Um grupo bolsonarista que se intitula Soberanistas está causando polêmica ao convocar, via redes sociais, uma semana de "Black Week" pela reabertura do comércio em todo o Brasil, em afronta aos decretos de governadores e prefeitos que restringiram as atividades e declararam quarentena como forma de enfrentar a pandemia de coronavírus. Em vídeos, uma das integrantes do coletivo, identificada como Val Lopes, incita a população a descumprir o isolamento social, sair às ruas e "comprar muito". Ela ainda diz que o movimento será conhecido como a "Semana Bolsonaro".
A convocação do Soberanistas diz que o movimento de reabertura do comércio à revelia das autoridades deveria começar em 7 de abril, ou seja, na última terça-feira. Na página do grupo no Facebook, onde os vídeos com a convocação de Val foram publicados, há uma foto em destaque do deputado federal Eduardo Bolsonaro, terceiro filho do presidente, segurando uma camisa com a estampa da organização.
"Todos os estabelecimentos comerciais, empresariais, prestadores de serviços, autônomos, todas as pessoas que trabalham, devem abrir as suas portas e retornar ao trabalho. Pelo Brasil, todas as empresas vão fazer um grande black friday durante a semana, com os preços lá embaixo. E você, cidadão, saia de casa, vá de carro, coloque a bandeira do Brasil, buzine e compre muito na semana nacional de reabertura do comércio. É nosso direito de ir e vir", anuncia Val.
A Federação do Comércio de Bens e de Serviços do Rio Grande do Sul (Fecomércio-RS) disse desconhecer a iniciativa do Soberanistas. "Não temos conhecimento da ação e, por isso, preferimos não comentar a respeito. Estamos em negociação direta com o governador para abrir o comércio, inclusive fizemos um protocolo de saúde", informou a Fecomércio-RS, em nota via assessoria.
Abertura pode resultar em punição na Capital
O artigo 24 do decreto da prefeitura de Porto Alegre, em que foram consolidadas as medidas vigentes durante o estado de calamidade pública causado pela covid-19, lista penalidades para quem descumprir as determinações de fechamento do comércio na Capital: "multa, interdição total da atividade e cassação do alvará de localização e funcionamento, sem prejuízo de outras sanções administrativas, cíveis e penais".

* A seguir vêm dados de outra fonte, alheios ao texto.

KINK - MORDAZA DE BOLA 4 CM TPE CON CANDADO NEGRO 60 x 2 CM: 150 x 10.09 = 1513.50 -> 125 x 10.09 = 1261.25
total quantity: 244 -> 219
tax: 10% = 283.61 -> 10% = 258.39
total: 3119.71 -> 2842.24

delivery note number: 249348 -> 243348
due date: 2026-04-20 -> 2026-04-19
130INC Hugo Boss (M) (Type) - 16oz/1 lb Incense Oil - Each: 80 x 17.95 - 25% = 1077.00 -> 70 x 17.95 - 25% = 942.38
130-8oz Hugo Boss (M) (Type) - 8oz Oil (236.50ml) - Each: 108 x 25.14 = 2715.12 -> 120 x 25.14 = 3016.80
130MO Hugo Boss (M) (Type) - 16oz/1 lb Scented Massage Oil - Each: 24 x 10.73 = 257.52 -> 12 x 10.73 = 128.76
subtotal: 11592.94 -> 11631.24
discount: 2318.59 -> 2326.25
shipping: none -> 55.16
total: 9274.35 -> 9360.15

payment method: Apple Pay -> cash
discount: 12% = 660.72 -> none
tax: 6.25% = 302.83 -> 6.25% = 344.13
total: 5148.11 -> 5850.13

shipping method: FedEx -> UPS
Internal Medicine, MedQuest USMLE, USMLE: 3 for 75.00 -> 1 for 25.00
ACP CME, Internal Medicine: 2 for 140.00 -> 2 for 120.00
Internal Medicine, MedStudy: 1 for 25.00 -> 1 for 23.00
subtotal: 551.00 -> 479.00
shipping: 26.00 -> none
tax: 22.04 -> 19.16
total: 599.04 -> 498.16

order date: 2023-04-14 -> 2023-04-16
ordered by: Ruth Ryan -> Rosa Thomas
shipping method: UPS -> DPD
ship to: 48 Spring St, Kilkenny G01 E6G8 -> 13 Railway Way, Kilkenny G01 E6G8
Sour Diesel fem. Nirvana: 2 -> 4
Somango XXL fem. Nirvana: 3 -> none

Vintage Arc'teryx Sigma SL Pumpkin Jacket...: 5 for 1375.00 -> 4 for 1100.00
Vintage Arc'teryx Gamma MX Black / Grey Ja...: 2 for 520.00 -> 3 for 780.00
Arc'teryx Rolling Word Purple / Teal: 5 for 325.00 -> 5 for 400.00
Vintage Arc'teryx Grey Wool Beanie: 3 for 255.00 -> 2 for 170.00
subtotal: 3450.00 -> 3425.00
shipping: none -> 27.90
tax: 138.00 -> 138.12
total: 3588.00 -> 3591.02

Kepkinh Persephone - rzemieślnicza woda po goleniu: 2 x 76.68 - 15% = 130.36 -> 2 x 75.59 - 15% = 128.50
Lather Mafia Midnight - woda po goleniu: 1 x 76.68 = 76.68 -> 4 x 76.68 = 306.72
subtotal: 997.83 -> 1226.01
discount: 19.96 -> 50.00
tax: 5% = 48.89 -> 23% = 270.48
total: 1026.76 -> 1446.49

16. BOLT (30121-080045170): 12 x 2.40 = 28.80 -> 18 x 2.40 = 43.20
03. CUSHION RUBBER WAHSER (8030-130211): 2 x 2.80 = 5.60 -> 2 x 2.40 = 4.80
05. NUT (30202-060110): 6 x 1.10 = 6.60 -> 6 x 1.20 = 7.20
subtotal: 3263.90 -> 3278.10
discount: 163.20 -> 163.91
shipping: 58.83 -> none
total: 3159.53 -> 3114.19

Nos seus perfis em redes sociais, Val faz defesa incondicional do governo Bolsonaro. No último domingo (5), ela pediu no Instagram que os brasileiros seguissem a sugestão do presidente e fizessem um dia de jejum para enfrentar o coronavírus. Recentemente, ela divulgou ter participado de um debate virtual em que os tópicos de discussão eram "a passividade do povo", "profissionais de saúde", "histeria disseminada" e "conspiração contra o presidente". Um dos debatedores anunciados era Maurício Waissman, que, em seus perfis em redes sociais, declara ser coordenador-geral da política nacional de cultura viva da Secretaria Especial de Cultura do governo federal.
Uma consulta ao portal transparência indica que, de fato, Waissman está atuando como cedido no Ministério da Cidadania. Originalmente, ele é servidor da Justiça Eleitoral da Bahia. Segundo dados do Transparência, ele teria sido cedido ao governo Bolsonaro em 19 de dezembro de 2019, menos de um mês depois de admitido no serviço público na Bahia. Waissman também fez publicações em favor da reabertura do comércio à revelia das determinações de isolamento social, replicando postagens de Val e do Soberanistas. Em uma delas, se referiu à pretendida retomada de abertura de lojas como "desobediência civil inteligente", junto de uma foto de Bolsonaro.
Influência de Olavo de Carvalho
Um dos fundadores do Soberanistas é Dawson Canedo Marques, de Minas Gerais. Ele informa, em perfil profissional, que atua desde 2008 como oficial do Ministério Público de Minas Gerais. O Portal Transparência da instituição confirma que ele é lotado em uma cidade do interior mineiro. Marques escreveu, em 2019, um documento para explicar a criação e os fundamentos do movimento. Além de Bolsonaro, o coletivo tem o astrólogo Olavo de Carvalho como grande referência.
"O Soberanistas é e será o movimento coordenado de massas que aplicará letra por letra cada ensinamento do professor Olavo acerca de guerra cultural, luta pelo poder, meios de ação, guerra de linguagem, ocupação de espaços, enfrentamento do estamento burocrático, táticas com efeitos eleitorais e não eleitorais", diz o documento assinado por Marques, que postou vídeos convocando a população para manifestações em 15 de março, quando o presidente Bolsonaro causou polêmica ao se juntar a aglomerações em Brasília.
Em uma conta de WhatsApp divulgada como meio de contato com os Soberanistas, Marques posa à frente de uma bandeira do Brasil Império.